### [Assignment]
Only the text of the records below belongs in the answer, copied exactly, with pictures omitted.

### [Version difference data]
********

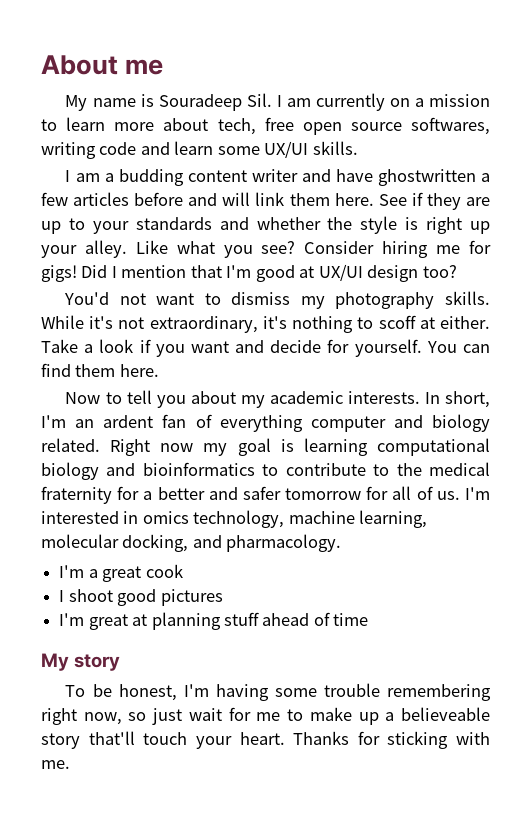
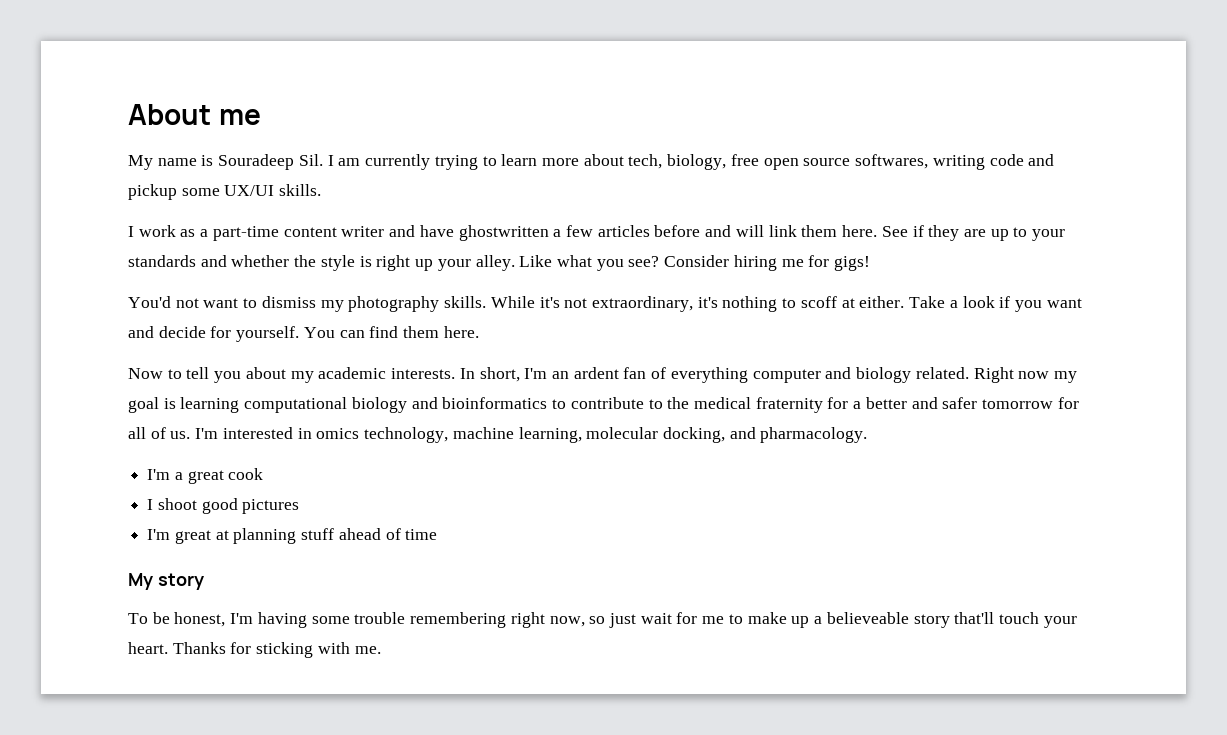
[389,94,491,107] on a mission -> [434,155,478,170] trying
(256, 126) none -> [667,154,727,170] biology,
[174,141,214,155] learn -> [128,184,177,200] pickup
[75,169,184,186] am a budding -> [138,225,279,241] work as a part-time
[81,264,457,282] Did I mention that I'm good at UX/UI design too? -> (871, 263) none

********

### [Exercise output]
[389,94,491,107] on a mission -> [434,155,478,170] trying
(256, 126) none -> [667,154,727,170] biology,
[174,141,214,155] learn -> [128,184,177,200] pickup
[75,169,184,186] am a budding -> [138,225,279,241] work as a part-time
[81,264,457,282] Did I mention that I'm good at UX/UI design too? -> (871, 263) none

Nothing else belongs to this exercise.